L13 - Datacenter CPU Design Flashcards
What are some difference between server CPUs and desktop CPUs?
- higher requests rates
- a lot of processing and moving of data
- HW is shared
extra: we need high utilisation in server CPUs
Is optimising the individual server CPU design a good idea?
No. We want to optimise the whole performance and cost of the datacenter.
List CPU design considerations.
- type of core: brawny vs wimpy
- number of cores
- number of sockets
- caches hierarchy and size
- isolation mechanisms (both for security and performance)
- integration with HW accelerators
- power management
Why would one use low-end (wimpy) cores?
They consume less power.
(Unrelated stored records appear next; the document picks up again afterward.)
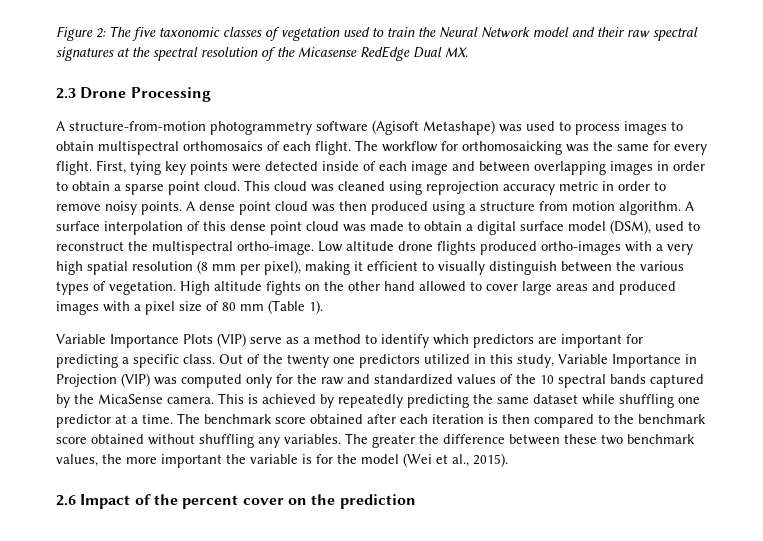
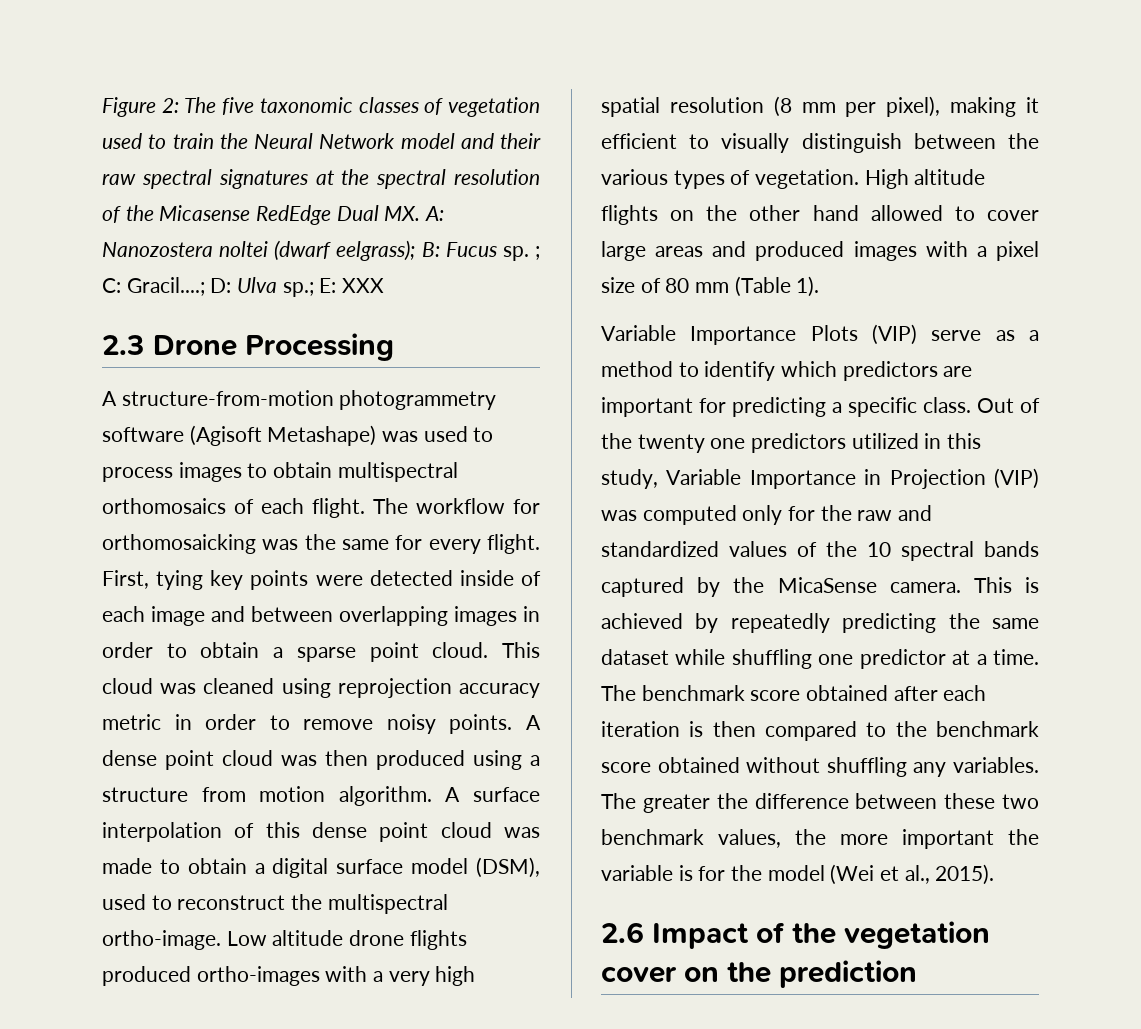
- Figure 2: The five taxonomic classes of vegetation used to train the Neural Network model and their raw spectral signatures at the spectral resolution of the Micasense RedEdge Dual MX.
+ Figure 2: The five taxonomic classes of vegetation used to train the Neural Network model and their raw spectral signatures at the spectral resolution of the Micasense RedEdge Dual MX. A: Nanozostera noltei (dwarf eelgrass); B: Fucus sp. ; C: Gracil....; D: Ulva sp.; E: XXX
- High altitude fights on the other hand allowed to cover large areas and produced images with a pixel size of 80 mm (Table 1).
+ High altitude flights on the other hand allowed to cover large areas and produced images with a pixel size of 80 mm (Table 1).
- 2.6 Impact of the percent cover on the prediction
+ 2.6 Impact of the vegetation cover on the prediction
But their performance is worse.
Amdahl’s Law for Speedup
slide 15
When are brawny CPUs particularly of high interest?
Sequential parts of a program can only be made faster by using high-end CPUs.
What is the advantage of using more sockets?
more memory capacity
What is the advantage of using less sockets?
- cores are more closely integrated
- more uniform memory access
Why don’t we run each application on dedicated CPU cores?
inference (in shared caches and memory)
What does Intel’s Cache Allocation Technology achieve?
partitions highly-associative last-level cache into subsets with smaller associativity
What would the advantages of allowing some overlaps in the cache?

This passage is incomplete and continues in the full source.